Page MenuHomePhabricator

Datahub user records are not being created after login
Closed, ResolvedPublic

Description

We are aware of an issue with datahub whereby newly logged in users do not appear to be added to the database as user records.

This means that it is impossible to assign elevated rights to the individual, such as adding them to the datahubadmins group.

For example, we know that the users stevemunene and jebe have logged in, but there is no urn for them.

MariaDB [datahub]> select urn,aspect from metadata_aspect_v2 where urn like '%stevemunene%';
Empty set (0.000 sec)

MariaDB [datahub]> select urn,aspect from metadata_aspect_v2 where urn like '%jebe%';
Empty set (0.042 sec)

Compare that result to the result for btullis who is already a member of datahubadmins

MariaDB [datahub]> select urn,aspect from metadata_aspect_v2 where urn like '%btullis%';
+-------------------------+-----------------------+
| urn                     | aspect                |
+-------------------------+-----------------------+
| urn:li:corpuser:Btullis | corpUserEditableInfo  |
| urn:li:corpuser:btullis | corpUserInfo          |
| urn:li:corpuser:btullis | corpUserKey           |
| urn:li:corpuser:btullis | groupMembership       |
| urn:li:corpuser:btullis | groupMembership       |
| urn:li:corpuser:btullis | groupMembership       |
| urn:li:corpuser:btullis | groupMembership       |
| urn:li:corpuser:btullis | nativeGroupMembership |
| urn:li:corpuser:btullis | nativeGroupMembership |
+-------------------------+-----------------------+
9 rows in set (0.039 sec)

When stevemunene logs in, we can see two specific errors in the log files.

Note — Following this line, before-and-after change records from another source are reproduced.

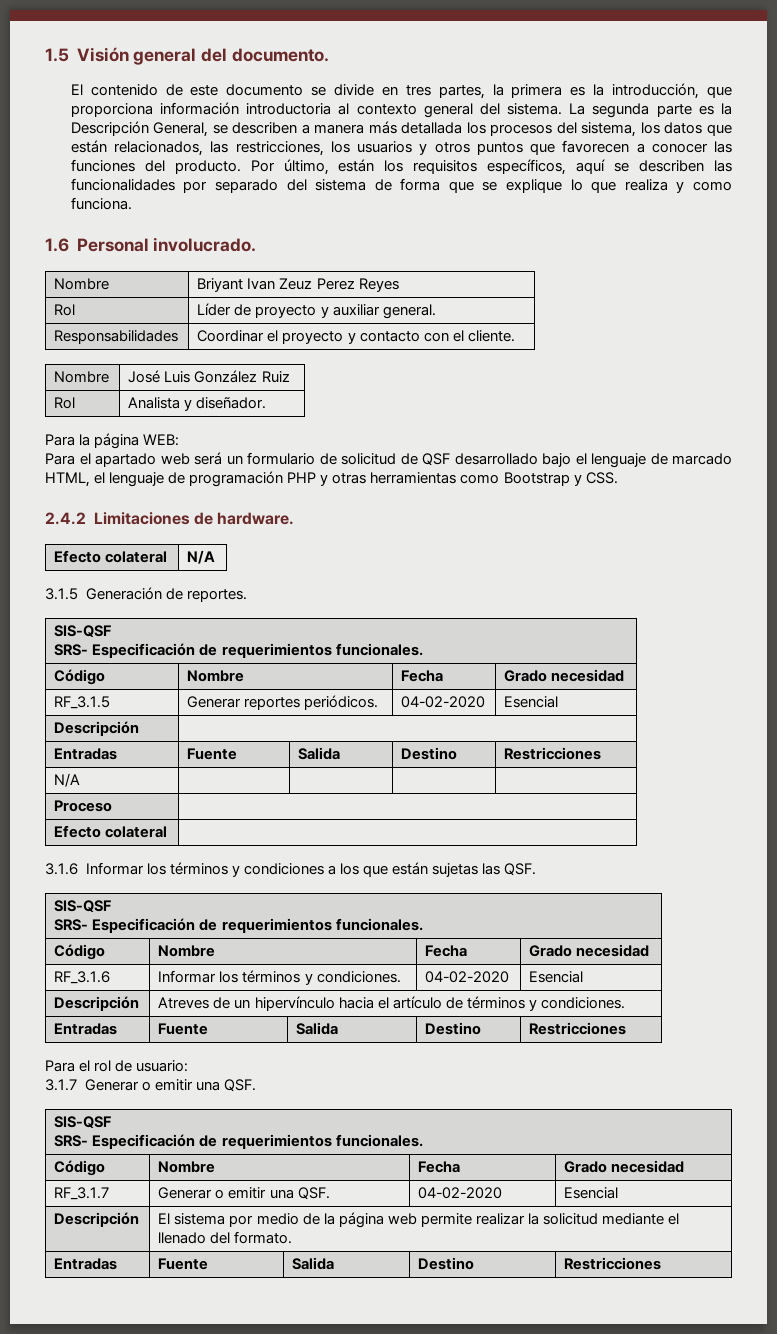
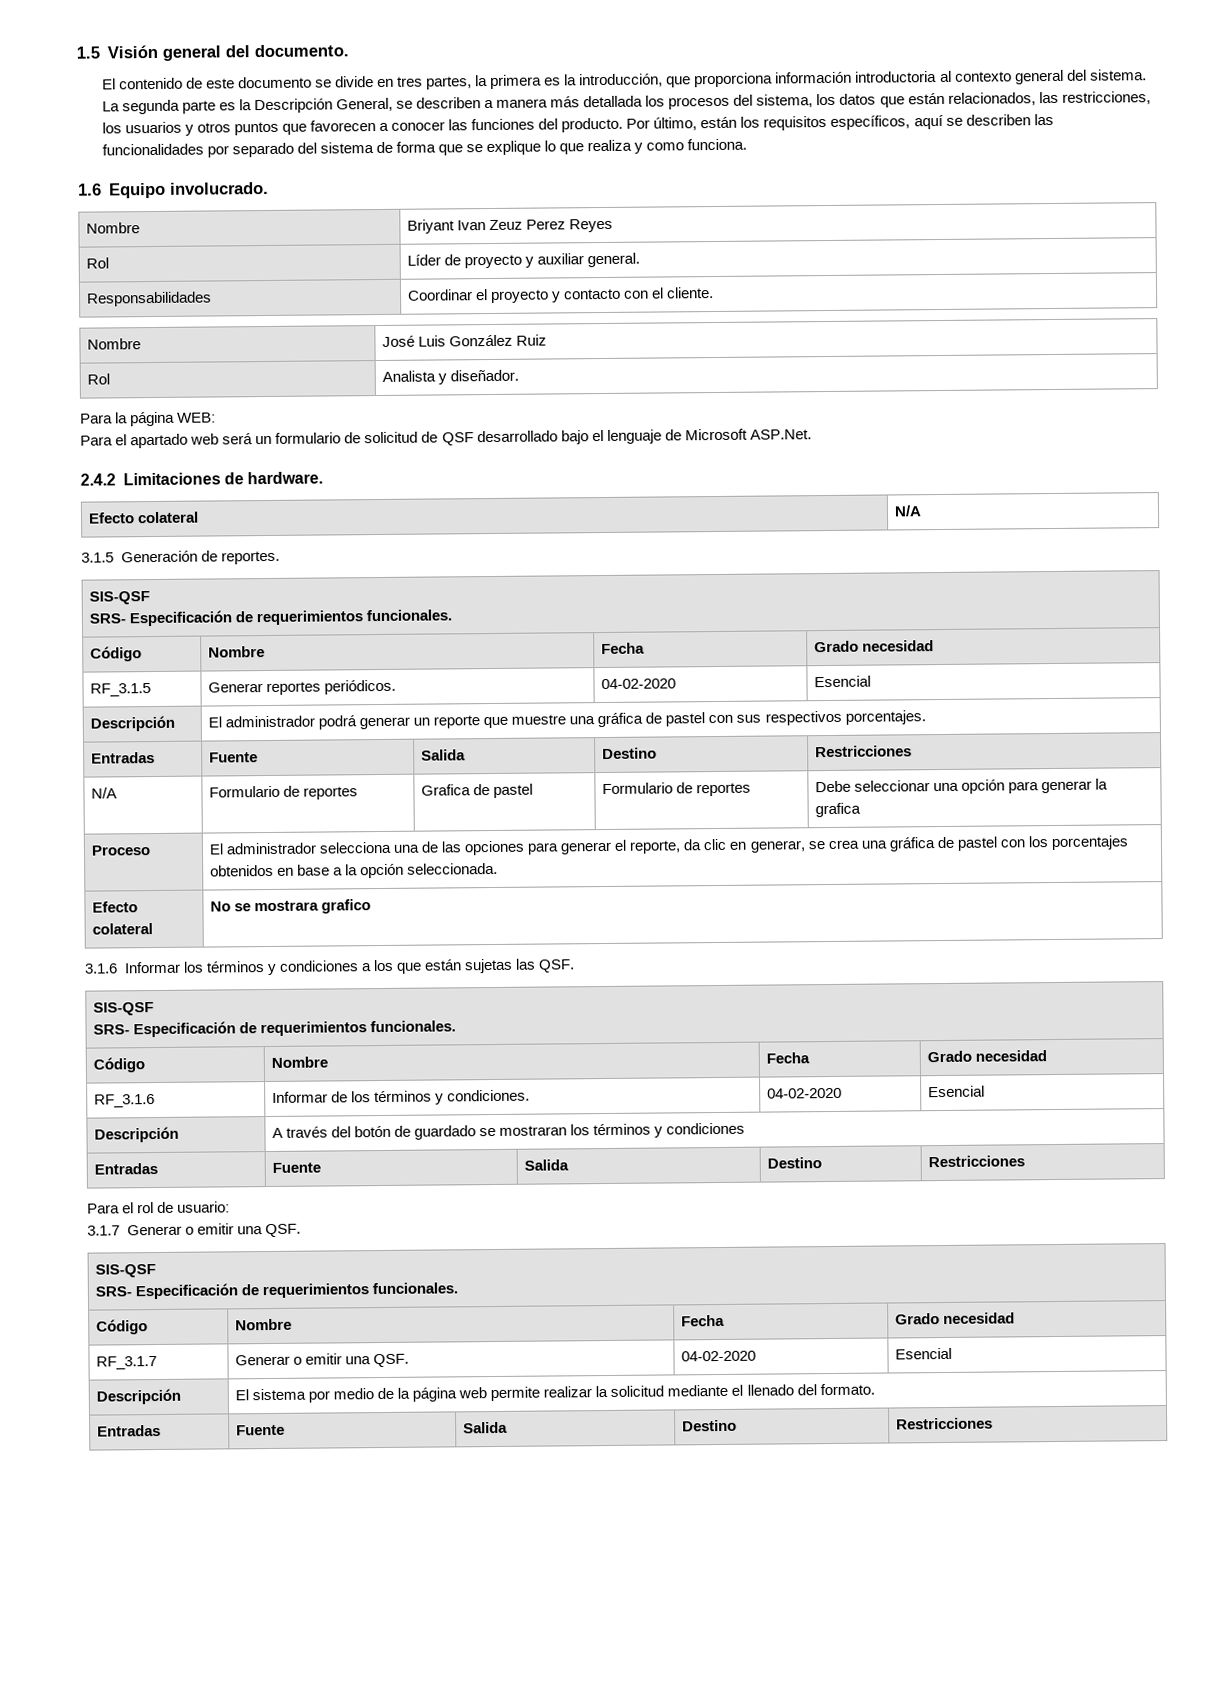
- 1.6 Personal involucrado.
+ 1.6 Equipo involucrado.
- Para el apartado web será un formulario de solicitud de QSF desarrollado bajo el lenguaje de marcado HTML, el lenguaje de programación PHP y otras herramientas como Bootstrap y CSS.
+ Para el apartado web será un formulario de solicitud de QSF desarrollado bajo el lenguaje de Microsoft ASP.Net.
  RF_3.1.5 | Generar reportes periódicos. | 04-02-2020 | Esencial
- Descripción |
+ Descripción | El administrador podrá generar un reporte que muestre una gráfica de pastel con sus respectivos porcentajes.
- N/A | | | |
- Proceso |
- Efecto colateral |
+ N/A | Formulario de reportes | Grafica de pastel | Formulario de reportes | Debe seleccionar una opción para generar la grafica
+ Proceso | El administrador selecciona una de las opciones para generar el reporte, da clic en generar, se crea una gráfica de pastel con los porcentajes obtenidos en base a la opción seleccionada.
+ Efecto colateral | No se mostrara grafico
- RF_3.1.6 | Informar los términos y condiciones. | 04-02-2020 | Esencial
+ RF_3.1.6 | Informar de los términos y condiciones. | 04-02-2020 | Esencial
- Descripción | Atreves de un hipervínculo hacia el artículo de términos y condiciones.
+ Descripción | A través del botón de guardado se mostraran los términos y condiciones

10:30:15 [application-akka.actor.default-dispatcher-82433] ERROR application - The submitted callback is of type: class javax.security.auth.callback.NameCallback : javax.security.auth.callback.NameCallback@619b7182
10:30:15 [application-akka.actor.default-dispatcher-82433] ERROR application - The submitted callback is of type: class javax.security.auth.callback.PasswordCallback : javax.security.auth.callback.PasswordCallback@72e4e2a1

I'm not yet sure what this means.

It's possible that this behaviour started after the upgrade of datahub to version 0.9.0 but we're still correllating these dates.

Event Timeline

Expediting this into the current sprint, since it is currently blocking newer staff members from using datahub.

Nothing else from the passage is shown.